The Risks of Russia’s Proxy Warfare Strategy

The above discussion illustrates the way Russia has often deftly used PMSCs as part of a proxy warfare strategy deeply tied to and reliant upon deception and covertness. It is a strategy shaped and constrained by the complex networks that shape Russian interests and policy, but the proxy warfare strategy has also turned these complex networks into an advantage. Yet, in the twenty-first century, social media accounts and digital sleuthing have repeatedly proven to be the Kremlin’s undoing.

The U.S. strike on Russian PMSCs in Deir Ezzor during the Battle of Khasham illustrates the potential for miscalculation and escalation when the covertness—whether agreed upon by governments or not—of proxy warfare breaks down. For Russia and the United States, releasing specific details about Russian casualties in the Deir Ezzor incident at any level would have posed a significant strategic dilemma. For Moscow, admitting that those killed at the Conoco gas field were Russian citizens engaged in combat would mean owning up to long-reported and rumored suggestions that Russian PMSCs carry out offensive operations. Such an acknowledgement would also risk igniting a domestic public outcry over Russia’s involvement in Syria, setting up a potential reprise of the backlash sparked by the Soviet intervention in Afghanistan.

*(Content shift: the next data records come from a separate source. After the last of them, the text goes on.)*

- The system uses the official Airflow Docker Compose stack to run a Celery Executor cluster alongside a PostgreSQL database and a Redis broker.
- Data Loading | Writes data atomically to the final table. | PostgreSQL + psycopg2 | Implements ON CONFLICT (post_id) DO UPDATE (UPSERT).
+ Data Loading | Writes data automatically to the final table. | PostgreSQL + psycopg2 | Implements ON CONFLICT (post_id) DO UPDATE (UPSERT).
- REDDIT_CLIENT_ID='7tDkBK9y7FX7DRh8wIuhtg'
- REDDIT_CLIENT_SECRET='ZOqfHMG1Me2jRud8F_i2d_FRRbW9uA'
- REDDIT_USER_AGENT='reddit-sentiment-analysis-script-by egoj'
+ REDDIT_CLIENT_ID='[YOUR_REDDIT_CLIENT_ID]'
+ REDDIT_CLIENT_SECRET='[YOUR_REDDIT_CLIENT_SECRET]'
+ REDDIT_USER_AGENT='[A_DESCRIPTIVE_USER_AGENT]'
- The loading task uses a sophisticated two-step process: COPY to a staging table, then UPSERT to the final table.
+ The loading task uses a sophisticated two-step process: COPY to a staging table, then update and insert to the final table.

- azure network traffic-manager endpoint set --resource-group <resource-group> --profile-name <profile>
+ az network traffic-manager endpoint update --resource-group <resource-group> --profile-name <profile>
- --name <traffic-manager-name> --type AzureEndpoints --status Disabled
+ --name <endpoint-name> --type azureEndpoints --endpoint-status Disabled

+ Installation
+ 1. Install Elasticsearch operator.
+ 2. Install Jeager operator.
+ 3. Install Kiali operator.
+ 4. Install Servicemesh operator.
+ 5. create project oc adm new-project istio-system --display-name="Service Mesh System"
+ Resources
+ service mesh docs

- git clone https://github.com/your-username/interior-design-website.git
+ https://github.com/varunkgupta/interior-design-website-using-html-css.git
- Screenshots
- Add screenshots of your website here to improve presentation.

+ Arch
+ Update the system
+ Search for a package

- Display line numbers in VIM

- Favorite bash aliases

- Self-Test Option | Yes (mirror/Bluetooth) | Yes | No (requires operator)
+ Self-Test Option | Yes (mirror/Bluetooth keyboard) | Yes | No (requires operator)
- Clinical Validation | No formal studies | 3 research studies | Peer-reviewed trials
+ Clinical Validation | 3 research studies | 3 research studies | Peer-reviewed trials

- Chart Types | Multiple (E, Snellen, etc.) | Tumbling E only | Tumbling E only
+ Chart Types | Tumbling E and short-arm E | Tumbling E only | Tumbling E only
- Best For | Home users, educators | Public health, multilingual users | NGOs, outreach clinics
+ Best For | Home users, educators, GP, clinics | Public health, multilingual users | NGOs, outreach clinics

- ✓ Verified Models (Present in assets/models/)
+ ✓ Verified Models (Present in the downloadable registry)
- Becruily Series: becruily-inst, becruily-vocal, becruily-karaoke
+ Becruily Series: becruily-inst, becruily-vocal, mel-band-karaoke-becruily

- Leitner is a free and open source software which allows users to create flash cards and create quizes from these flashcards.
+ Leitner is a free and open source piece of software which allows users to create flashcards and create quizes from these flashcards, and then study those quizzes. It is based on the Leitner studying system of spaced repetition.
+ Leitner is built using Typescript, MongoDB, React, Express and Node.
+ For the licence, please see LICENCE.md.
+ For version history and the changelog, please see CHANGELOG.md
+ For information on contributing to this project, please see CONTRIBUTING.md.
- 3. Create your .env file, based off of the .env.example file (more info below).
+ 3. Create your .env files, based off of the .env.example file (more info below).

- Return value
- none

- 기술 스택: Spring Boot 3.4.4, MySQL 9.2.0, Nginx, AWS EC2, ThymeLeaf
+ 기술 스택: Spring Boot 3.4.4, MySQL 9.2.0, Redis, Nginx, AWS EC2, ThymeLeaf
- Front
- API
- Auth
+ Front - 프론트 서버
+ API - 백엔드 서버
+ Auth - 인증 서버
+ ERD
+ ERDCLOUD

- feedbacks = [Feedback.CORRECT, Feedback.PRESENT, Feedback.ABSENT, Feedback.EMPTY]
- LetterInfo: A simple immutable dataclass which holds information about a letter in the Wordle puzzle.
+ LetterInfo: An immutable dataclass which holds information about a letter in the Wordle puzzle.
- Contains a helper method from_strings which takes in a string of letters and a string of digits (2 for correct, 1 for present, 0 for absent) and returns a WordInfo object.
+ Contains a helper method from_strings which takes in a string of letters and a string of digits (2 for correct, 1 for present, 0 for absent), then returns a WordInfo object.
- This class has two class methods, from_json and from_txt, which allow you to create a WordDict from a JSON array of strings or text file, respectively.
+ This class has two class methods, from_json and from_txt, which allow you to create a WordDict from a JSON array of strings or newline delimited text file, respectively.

Similarly, for the national security establishment in Washington, an admission that U.S. forces had killed Russian citizens could prove dangerous. If the rumors of high-casualties were true, then the U.S.-Russian clash would constitute the first publicly reported incident of a major escalation of hostilities between the longtime rivals since the Cold War. Since the United States had already imposed stiff sanctions against Russia for its actions in Ukraine and Syria, few rungs on the escalatory ladder were left other than an escalation of force.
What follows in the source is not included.